» **REQUIREMENT**
The entries below hold a line with "Prada Small Tote Bag In Yello" and a line with "subtotal: 7327.00 -> 5913.00". Return those lines and all that lie between them, exactly and only.

:::

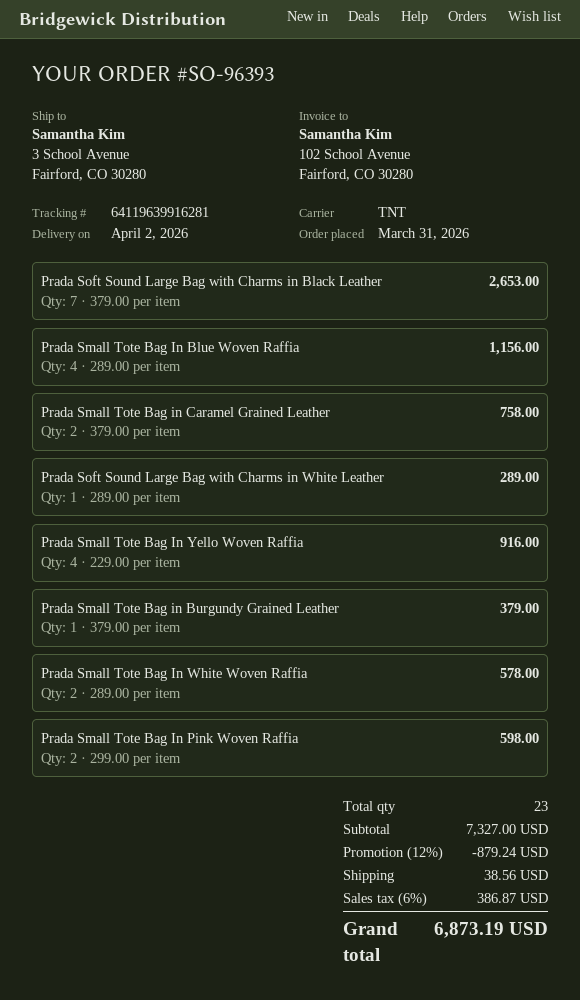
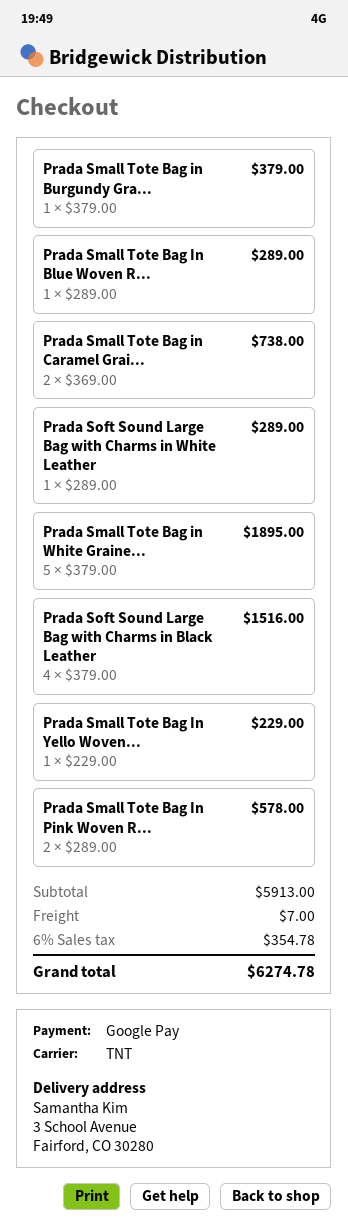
Prada Soft Sound Large Bag with Charms in Black Leather: 7 x 379.00 = 2653.00 -> 4 x 379.00 = 1516.00
Prada Small Tote Bag In Blue Woven Raffia: 4 x 289.00 = 1156.00 -> 1 x 289.00 = 289.00
Prada Small Tote Bag in Caramel Grained Leather: 2 x 379.00 = 758.00 -> 2 x 369.00 = 738.00
Prada Small Tote Bag In Yello Woven Raffia: 4 x 229.00 = 916.00 -> 1 x 229.00 = 229.00
Prada Small Tote Bag In White Woven Raffia: 2 x 289.00 = 578.00 -> none
Prada Small Tote Bag In Pink Woven Raffia: 2 x 299.00 = 598.00 -> 2 x 289.00 = 578.00
Prada Small Tote Bag in White Graine...: none -> 5 x 379.00 = 1895.00
subtotal: 7327.00 -> 5913.00
discount: 12% = 879.24 -> none
shipping: 38.56 -> 7.00
tax: 6% = 386.87 -> 6% = 354.78
total: 6873.19 -> 6274.78

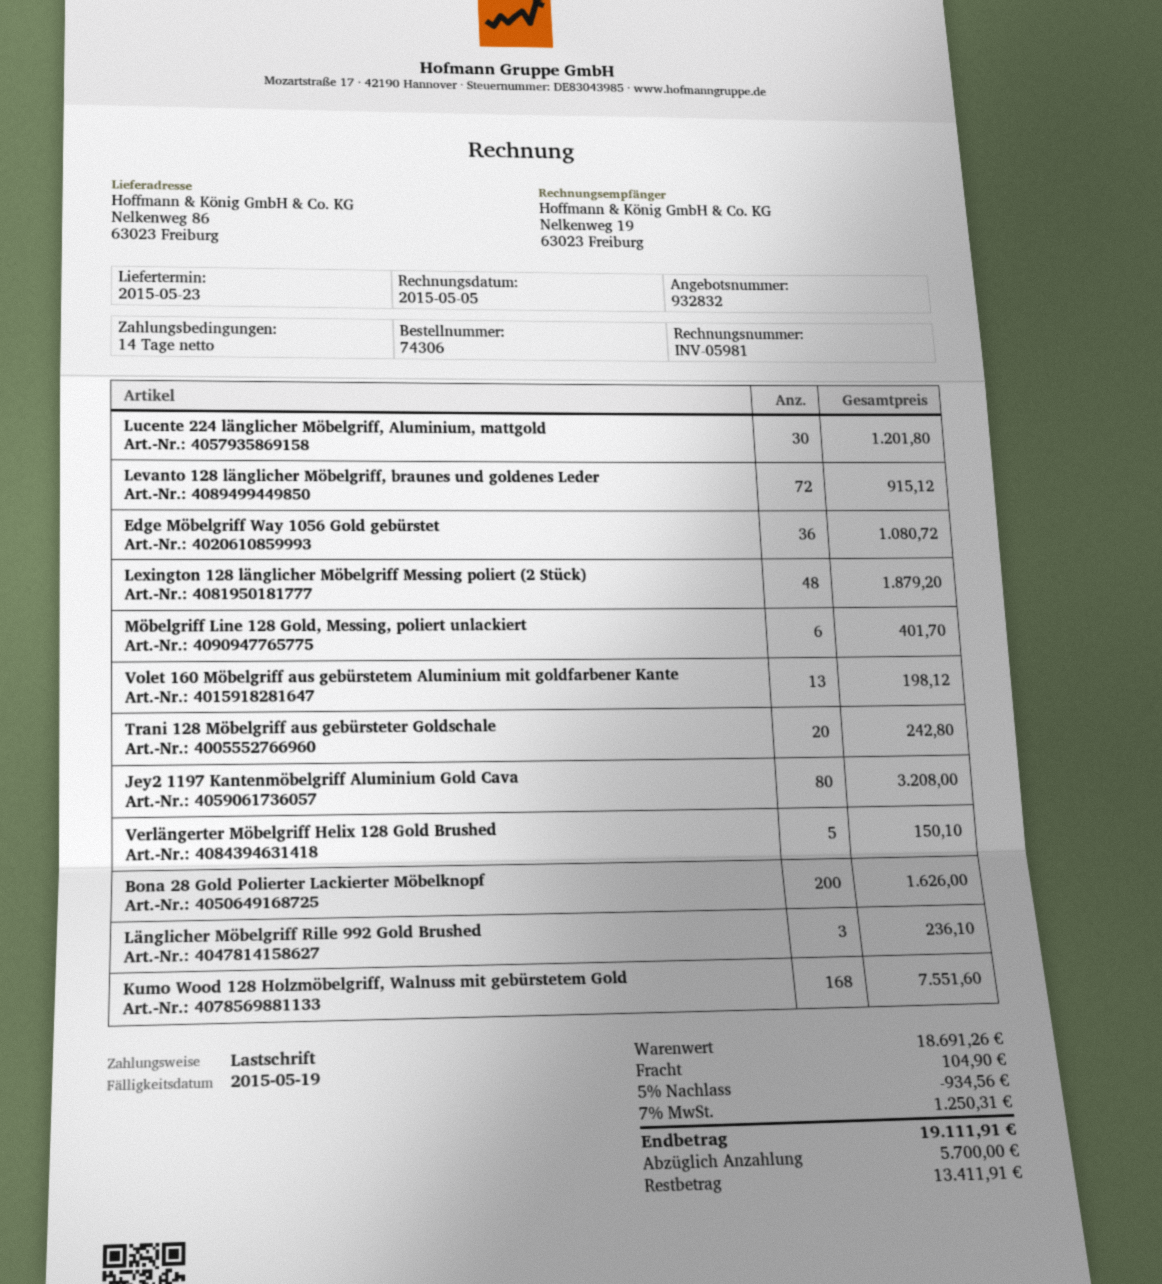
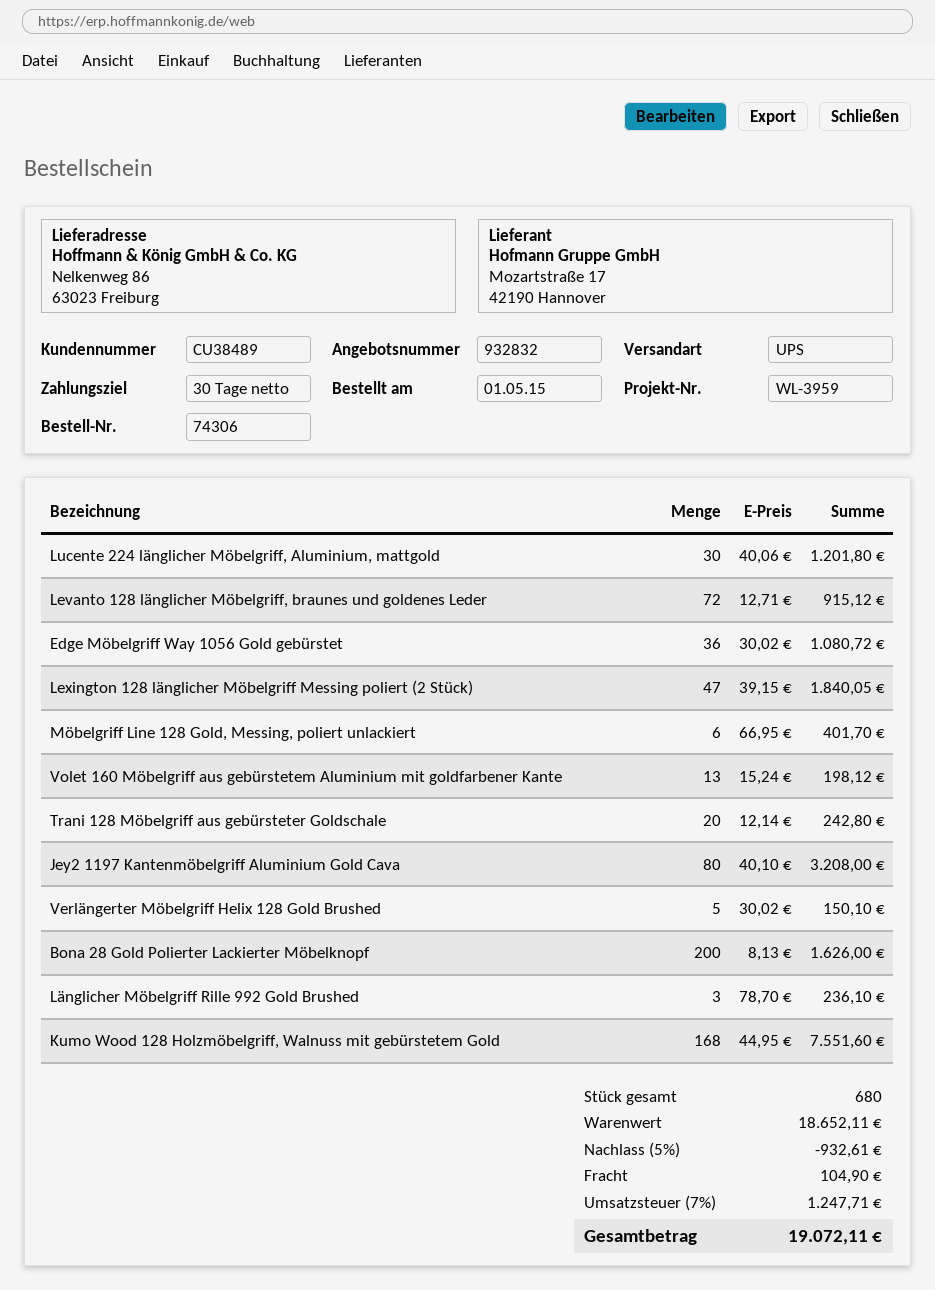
payment terms: 14 days -> 30 days
Lexington 128 länglicher Möbelgriff Messing poliert (2 Stück): 48 for 1879.20 -> 47 for 1840.05
subtotal: 18691.26 -> 18652.11
discount: 5% = 934.56 -> 5% = 932.61
tax: 7% = 1250.31 -> 7% = 1247.71
total: 19111.91 -> 19072.11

:::

» **YOUR RESPONSE**
Prada Small Tote Bag In Yello Woven Raffia: 4 x 229.00 = 916.00 -> 1 x 229.00 = 229.00
Prada Small Tote Bag In White Woven Raffia: 2 x 289.00 = 578.00 -> none
Prada Small Tote Bag In Pink Woven Raffia: 2 x 299.00 = 598.00 -> 2 x 289.00 = 578.00
Prada Small Tote Bag in White Graine...: none -> 5 x 379.00 = 1895.00
subtotal: 7327.00 -> 5913.00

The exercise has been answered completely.